The principle tree species occurring within the beach forest is; Common Ironwood (Casuarinas equisetifolia) other species include; Tulip tree (Thespesia populnea), Tropical almond (Terminalia catappa), White Barringtonia (Barringtonia asiatica), Cajeput tree (Melaleuca leucadendra), Alexandrian laurel (Calophyllum inophyllum), Screwpine (Pandanus odoratissima), Asoka tree (Saraca indica), Black Poum (Eugenia cumini), Dillenia indica and Convolvulus (Ipomoea sp.).
- Mangrove forest: This forest type is an evergreen forest type. It is restricted to the area where freshwater and seawater mix and cannot survive in pure freshwater or pure seawater. This forest type occurs in sheltered locations such as the mouth of streams and rivers flowing into the sea and especially in estuaries. At Sirinath National Park mangrove covers a total area of approximately 1 square km. Although this area is small the mangrove forest which occurs here is the most natural and unspoiled mangrove forest occurring on the island.

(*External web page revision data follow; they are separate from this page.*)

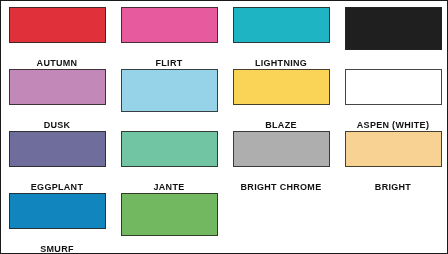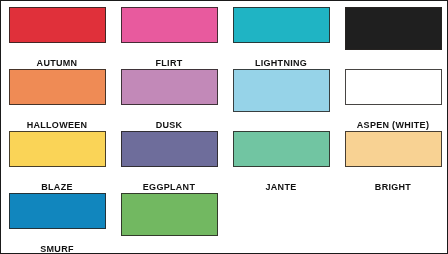--- a/index.html
+++ b/index.html
@@ -75,54 +75,54 @@
 
     <div class="swatch-cell">
       <div class="swatch-chip" style="background-color: rgb(31, 180, 196);"></div>
       <div class="swatch-label">LIGHTNING</div>
     </div>
 
     <div class="swatch-cell">
       <div class="swatch-chip" style="background-color: rgb(31, 31, 31);"></div>
     </div>
 
-    <div class="swatch-cell">
-      <div class="swatch-chip" style="background-color: rgb(239, 139, 85);"></div>
-      <div class="swatch-label">HALLOWEEN</div>
-    </div>
 
     <div class="swatch-cell">
       <div class="swatch-chip" style="background-color: rgb(194, 137, 184);"></div>
       <div class="swatch-label">DUSK</div>
     </div>
 
     <div class="swatch-cell">
       <div class="swatch-chip" style="background-color: rgb(150, 211, 232);"></div>
     </div>
 
     <div class="swatch-cell">
-      <div class="swatch-chip" style="background-color: rgb(255, 255, 255);"></div>
-      <div class="swatch-label">ASPEN (WHITE)</div>
+      <div class="swatch-chip" style="background-color: rgb(250, 212, 87);"></div>
+      <div class="swatch-label">BLAZE</div>
     </div>
 
     <div class="swatch-cell">
-      <div class="swatch-chip" style="background-color: rgb(250, 212, 87);"></div>
-      <div class="swatch-label">BLAZE</div>
+      <div class="swatch-chip" style="background-color: rgb(255, 255, 255);"></div>
+      <div class="swatch-label">ASPEN (WHITE)</div>
     </div>
 
     <div class="swatch-cell">
       <div class="swatch-chip" style="background-color: rgb(110, 109, 155);"></div>
       <div class="swatch-label">EGGPLANT</div>
     </div>
 
     <div class="swatch-cell">
       <div class="swatch-chip" style="background-color: rgb(113, 197, 162);"></div>
       <div class="swatch-label">JANTE</div>
     </div>
 
+    <div class="swatch-cell">
+      <div class="swatch-chip" style="background-color: rgb(174, 174, 174);"></div>
+      <div class="swatch-label">BRIGHT CHROME</div>
+    </div>
 
     <div class="swatch-cell">
       <div class="swatch-chip" style="background-color: rgb(248, 210, 147);"></div>
       <div class="swatch-label">BRIGHT</div>
     </div>
 
     <div class="swatch-cell">
       <div class="swatch-chip" style="background-color: rgb(17, 134, 190);"></div>
       <div class="swatch-label">SMURF</div>
     </div>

Mangrove forest provides a protected habitat for many species, birds recorded include; Collared kingfisher, Roseate tern, Sanderling, Terek sandpiper, Bar-tailed godwit, White-breasted waterhen, Slaty-breasted rail, White-bellied sea-eagle, Brahminy kite and Large-billed crow, also Monitor lizards, Snakes including Mangrove snake, Turtles, Shrimps, Shellfish, Crabs, Fish including Mudskippers, Mullet, Groupers, and Garfish etc. Mangrove forest preservation is important as mangroves trees with their extended root systems are important in preventing erosion of the mudflats; they also act as a global sink for carbon dioxide a major greenhouse gas.
Tree species recorded include; Red mangrove (Rhizophora mucronata), White mangrove (Avicennia officinalis), Olive mangrove (Avicennia marina), Black mangrove (Bruguiera gymnorrhiza), Rhizophora apiculata, Ceriops spp., Xylocarpus granatum, Xylocarpus moluccensis, Lumnitzera racemosa, Heritiera littoralis, Finlaysonia maritima and Derris trifoliata.
The marine environment of Sirinath is quite diverse and the coral reefs present in the bay are some of the most pristine found in Phuket province. The reefs are located about 700 to 1000m away from the shore near the park restaurant. The coral reefs are found in water between 4 to 7 m deep. Some of the marine species occurring include; Plate corals, Soft corals, Sea fans, Tree corals and Sea anemones.